= Huang Huaqing =

Chinese politician

Huang Huaqing (1915–1969) was a government official from Lu'an County, Anhui Province. During the Second Sino-Japanese War, he was incorporated into the Jin-Cha-Ji Military Region led by Nie Rongzhen. He then served as the Political Commissar of the Ministry of Health Later, he went on to serve as the deputy director of the Harbin Public Security Bureau when Chen Long was the Director. He eventually became the third Director-General and led the investigation that uncovered the "April 22nd" case. He was also the first Chinese Communist Party Committee Secretary of Xi'an Hongqi Machinery Factory, now known as the AVIC Xi'an Aircraft Industry Group.

== Biography ==

=== 1915–1936: Early life, military ===
Huang was born in Dabu Kou Township, South Yue Temple, in 1915. Influenced by his uncles and brothers, he joined the Youth League in 1929 and served as its captain, organizing the Young Pioneers.

In February 1931, Huang joined the Chinese Red Army and was assigned to lead a group of over 10 members to the front to join the 4th Red Army; they were eventually incorporated into the 12th Division. During the Battle of Huang'an in Hubei, Huang and his men were surrounded, after which they jumped off a cliff; Huang broke his back.

In 1933, Huang was assigned to the 82nd Division of the 28th Army as the secretary of the Party Committee.

In 1934, Huang followed the 25th Red Army on the Long March to establish a base in southern Shaanxi.

In the fall of 1935, the 25th Red Army reached the Shaanxi-Ningxia Border Area, after which it merged with the 26th Red Army in northern Shaanxi, thus forming the 15th Red Army Corps. In the same year, Huang became a formal member of the Chinese Communist Party (CCP) in northern Shaanxi.
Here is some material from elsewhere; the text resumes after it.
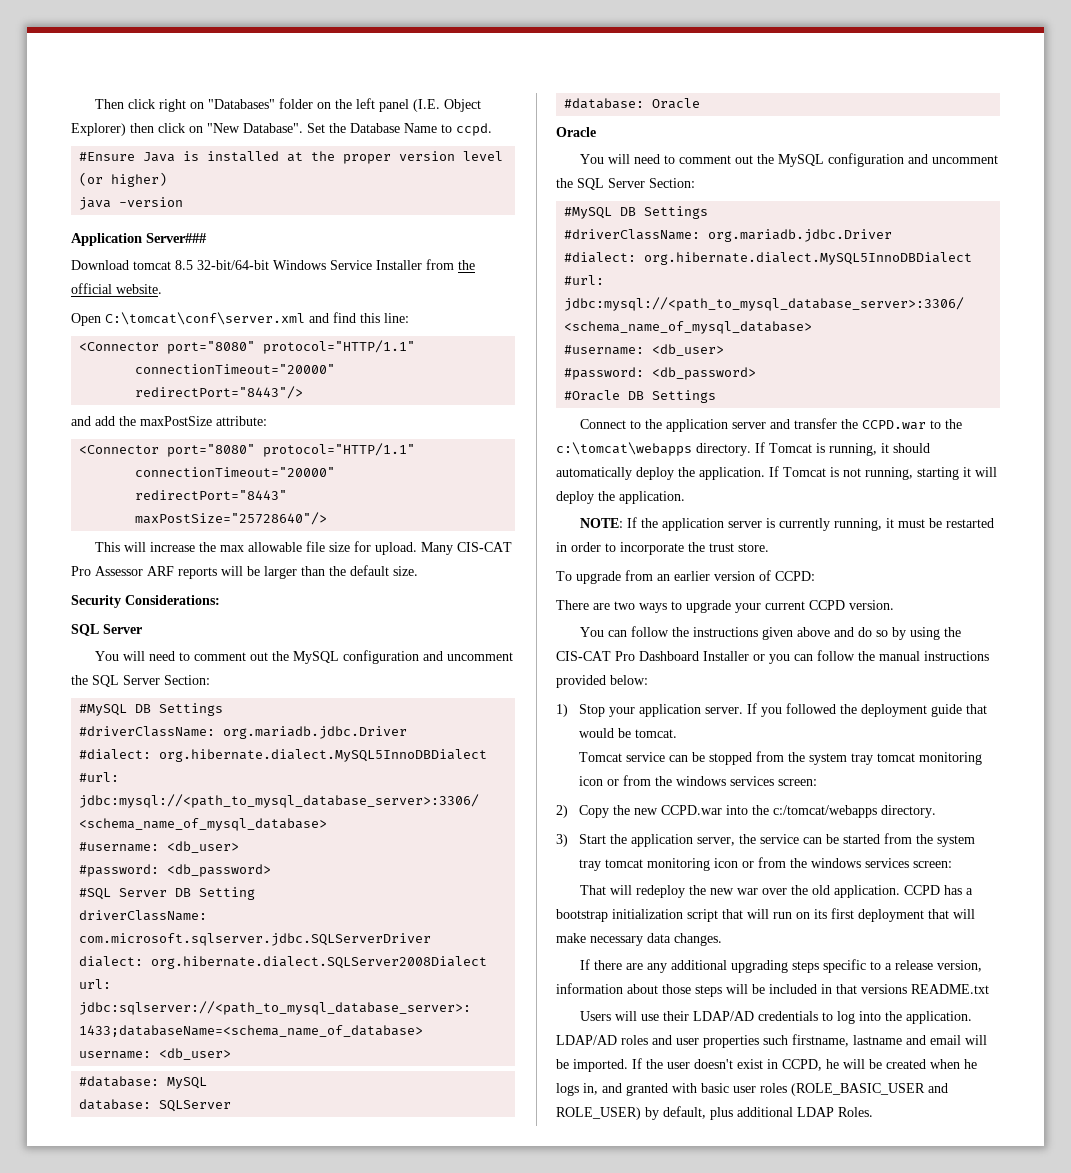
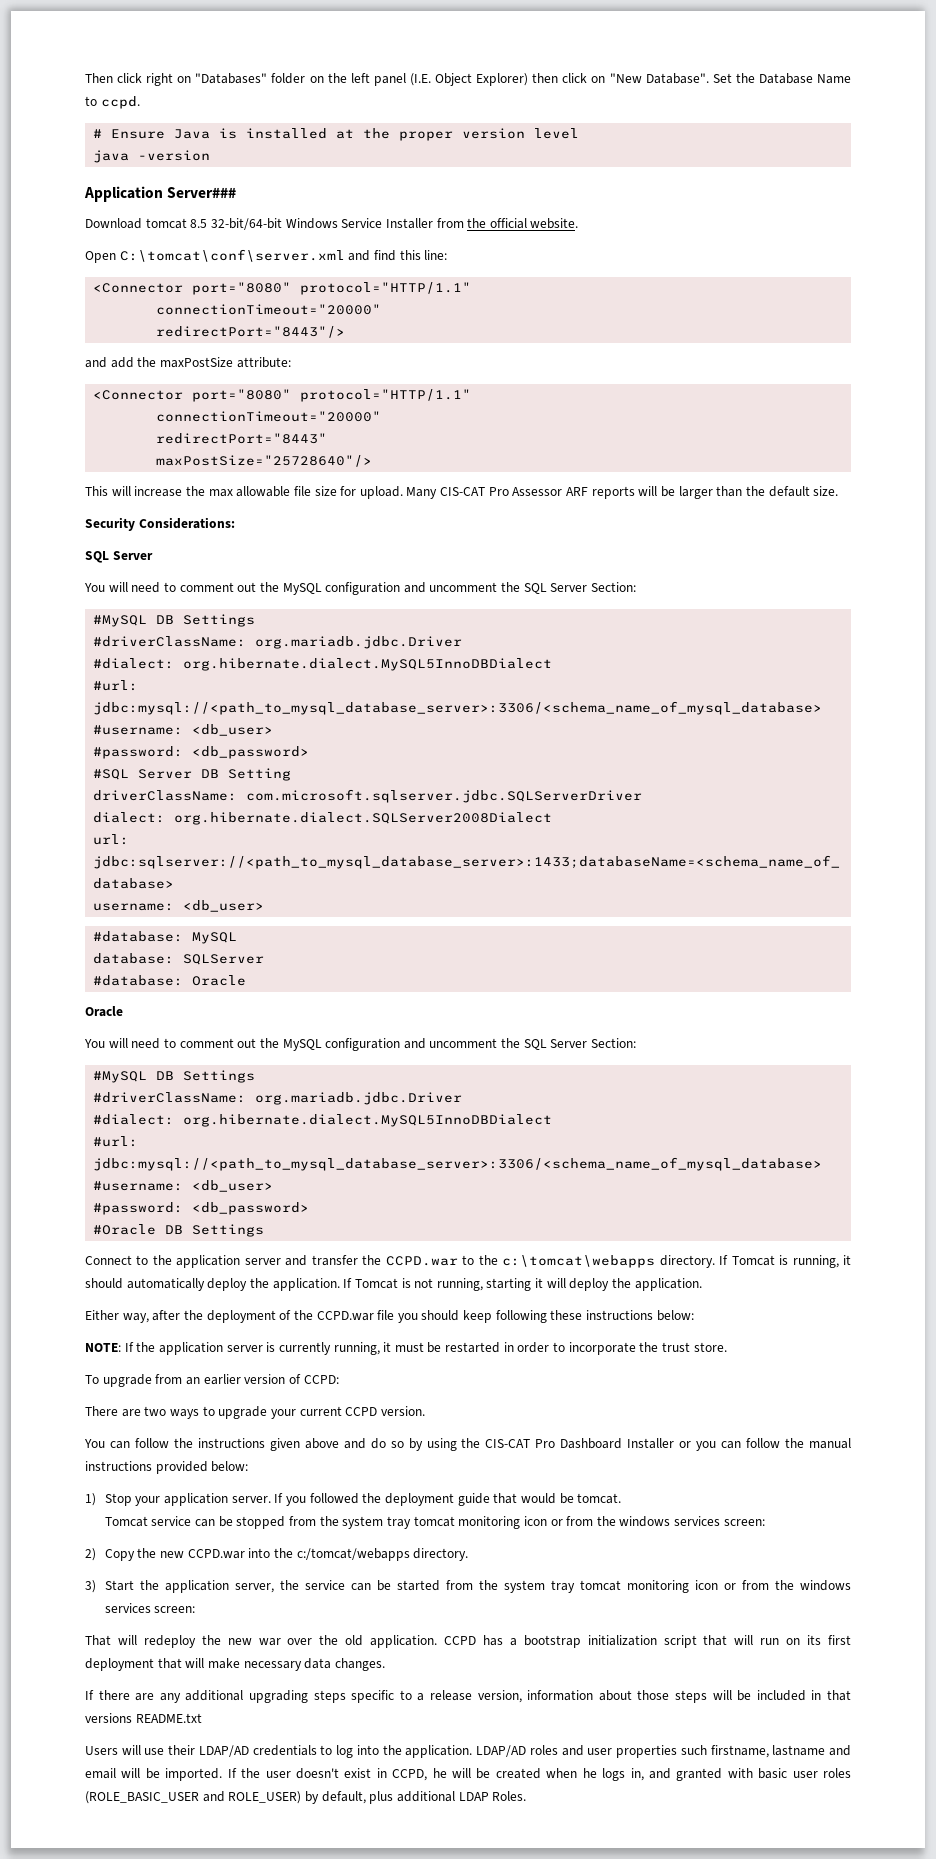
[79,152,136,161] #Ensure -> [93,129,166,139] # Ensure
[79,172,168,187] (or higher) -> (580, 133) none
(685, 497) none -> [85,1310,694,1323] // Either way, after the deployment of the CCPD.war file you should keep following these instructions below:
=== 1936–1947: Chinese Communist Party ===
During the Second Sino-Japanese War, Huang mainly engaged in the CCP's political work in the military and schools. At the Jin-Cha-Ji Military Region Political and Military Cadre School, where Sun Yi had been serving as the principal and political commissar, Huang became the secretary of the Party branch.

In 1937, he worked alongside Wang Zonghuai at the Jin-Cha-Ji Military Region headquarters as a deputy.

Later, in 1940, Huang served as the political commissar of the Health Department of the 8th Route Army's Jin-Cha-Ji Military Region.

In October 1945, Huang followed He Changgong, who led the Counter-Japanese Military and Political University, from Suide to Northeast China.

In 1946, Huang served as the political commissar of the Second Detachment of the General School of the Northeast Military and Political University.

=== 1947–1969: Postwar service ===
In politics, Huang continued to serve in roles like the Party Secretary of the CCP Harbin Special City Garrison Party Affairs Committee, the Political Commissar of the Harbin Special City Law Enforcement Brigade, the Director of the Harbin Special City Public Security General Brigade, and the Director of the Harbin City Reactionary Party and Organization Special Registration Work Committee. In 1958, after being transferred to Xi'an, he served as the Party Secretary of the Xi'an Hongqi Machinery Factory (now AVIC Xi'an Aircraft Industry Group).

In the realm of public security, Huang served as the deputy director and, later, the Director-General of the Harbin Public Security Bureau from 1947 to 1949. He also served as the Director of the Nanchang Public Security Bureau and the Deputy Commander of the Nanchang City Garrison Command. From 1951 to 1953, he served as the First deputy director of the Guangzhou Public Security Bureau and concurrently as the Political Commissar of the Guangzhou Public Security General Brigade.

Huang also served in other areas of public life. In 1952, Huang was elected as a member of the Guangzhou Municipal People's Government. From 1953 to 1956, under the leadership of Ye Jianying, he served as the deputy director of the South China Land Reclamation General Bureau in Guangzhou and the Minister of the Social Department. From 1965 to 1969, he served as the deputy director of the Northwest Branch of the Chinese Academy of Sciences. Huang then died in February 1969.